[[ TASK MATERIAL, beginning ]]
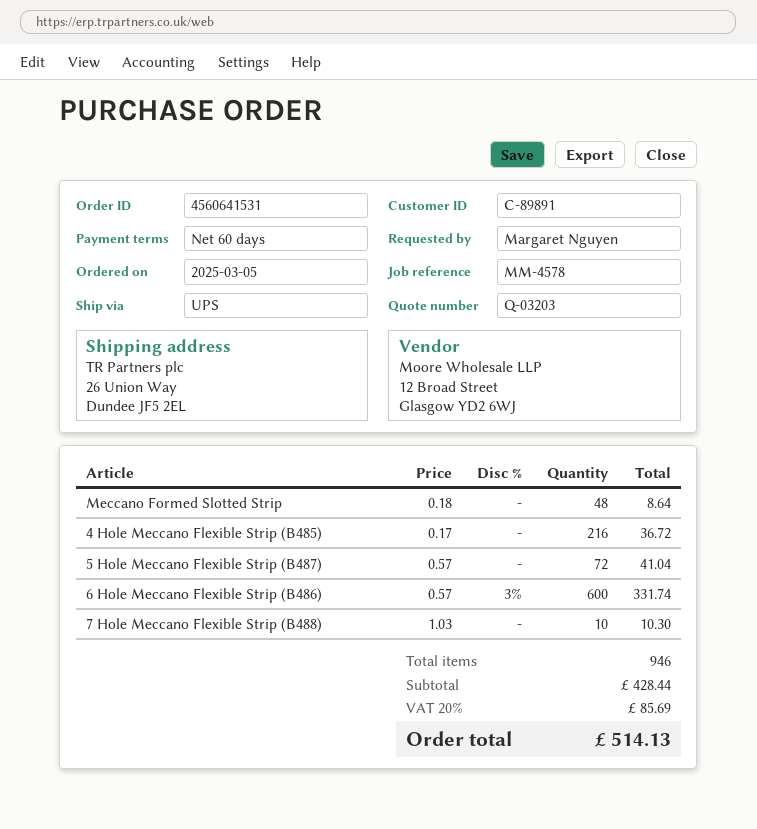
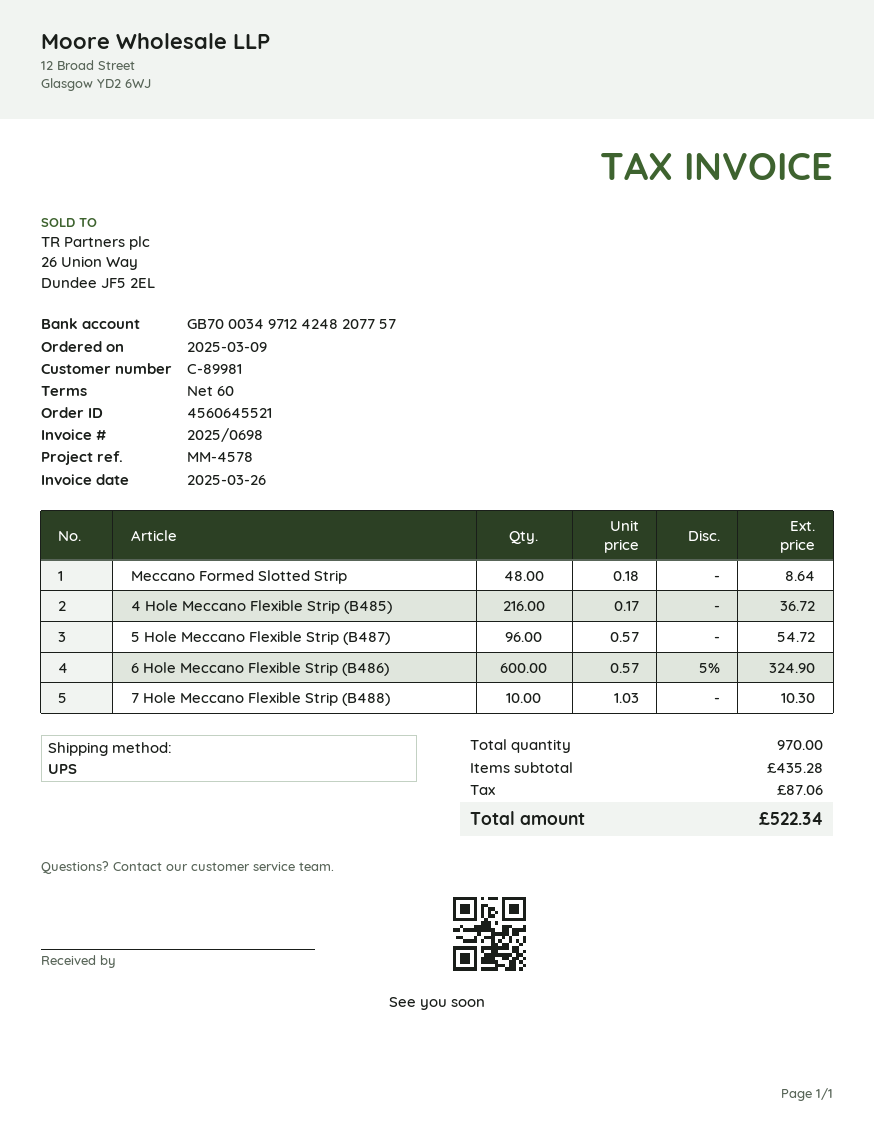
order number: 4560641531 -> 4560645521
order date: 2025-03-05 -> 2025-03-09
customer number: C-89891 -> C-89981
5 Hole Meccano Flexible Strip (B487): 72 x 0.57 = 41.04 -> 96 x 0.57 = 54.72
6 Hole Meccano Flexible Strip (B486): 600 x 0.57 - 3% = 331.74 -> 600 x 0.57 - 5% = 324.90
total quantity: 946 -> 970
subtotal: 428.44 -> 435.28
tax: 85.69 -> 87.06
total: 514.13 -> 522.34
[[ TASK MATERIAL, end ]]
[[ TASK MATERIAL, beginning ]]
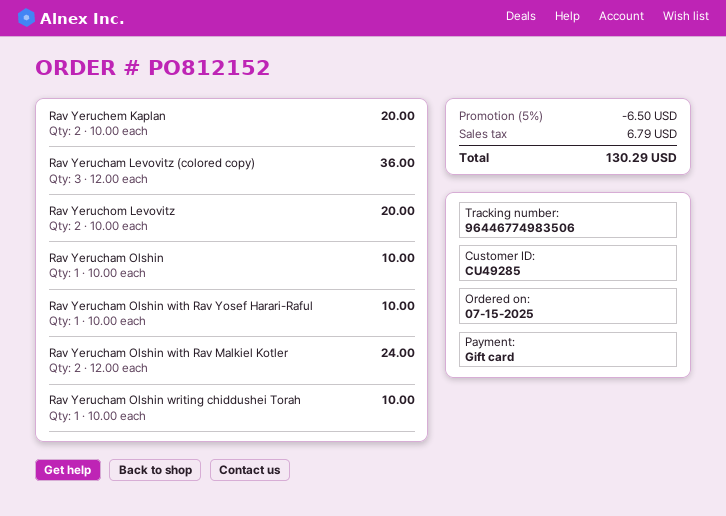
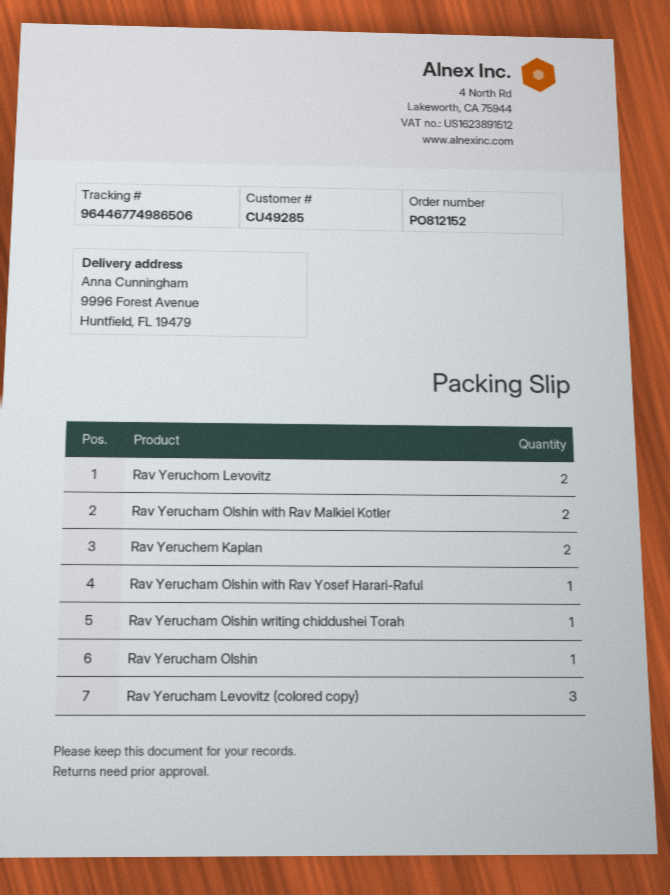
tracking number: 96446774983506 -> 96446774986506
[[ TASK MATERIAL, end ]]
[[ TASK MATERIAL, beginning ]]
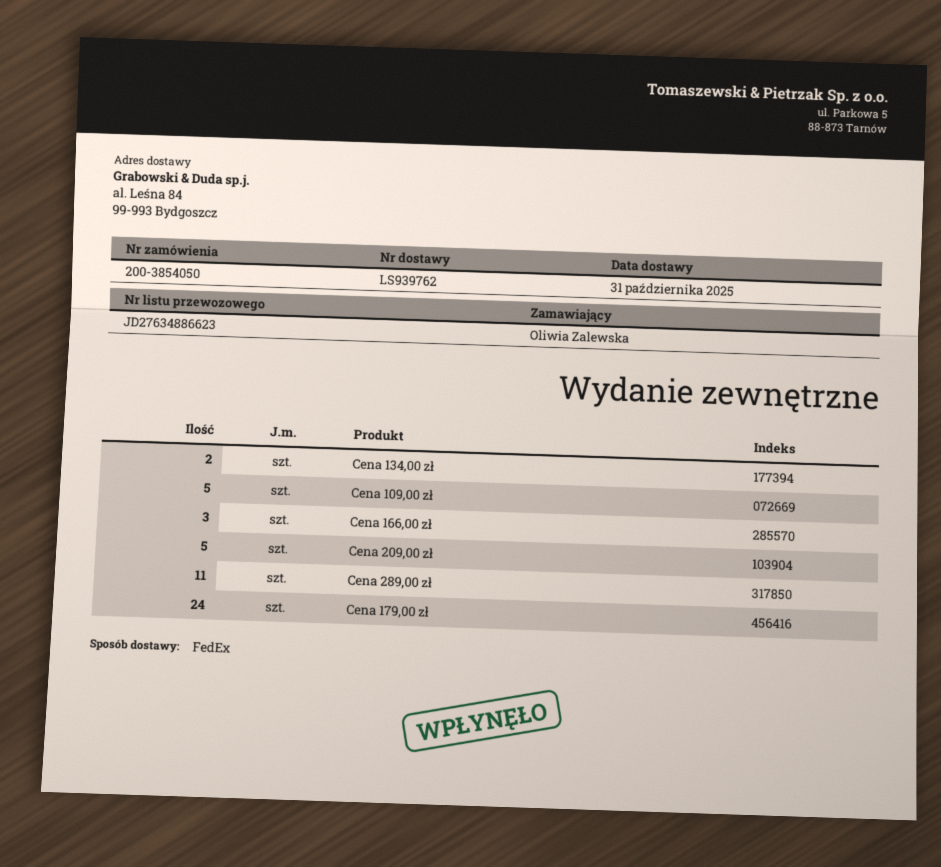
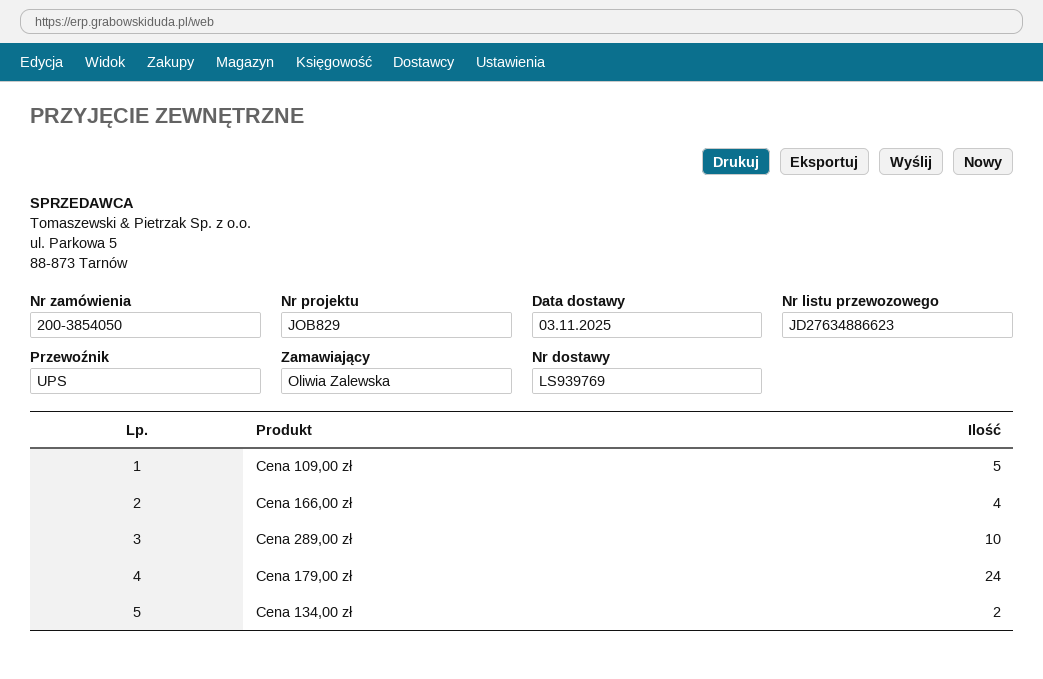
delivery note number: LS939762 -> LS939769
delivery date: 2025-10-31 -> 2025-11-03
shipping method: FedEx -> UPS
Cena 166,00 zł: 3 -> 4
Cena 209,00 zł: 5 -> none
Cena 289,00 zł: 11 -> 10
[[ TASK MATERIAL, end ]]
Copy only this part of the entries above: the line with "delivery date: 2025-10-31 -> 2025-11-03", the line with "Cena 289,00 zł: 11 -> 10", and the lines between, all exactly as written.

• WRITTEN ANSWER
delivery date: 2025-10-31 -> 2025-11-03
shipping method: FedEx -> UPS
Cena 166,00 zł: 3 -> 4
Cena 209,00 zł: 5 -> none
Cena 289,00 zł: 11 -> 10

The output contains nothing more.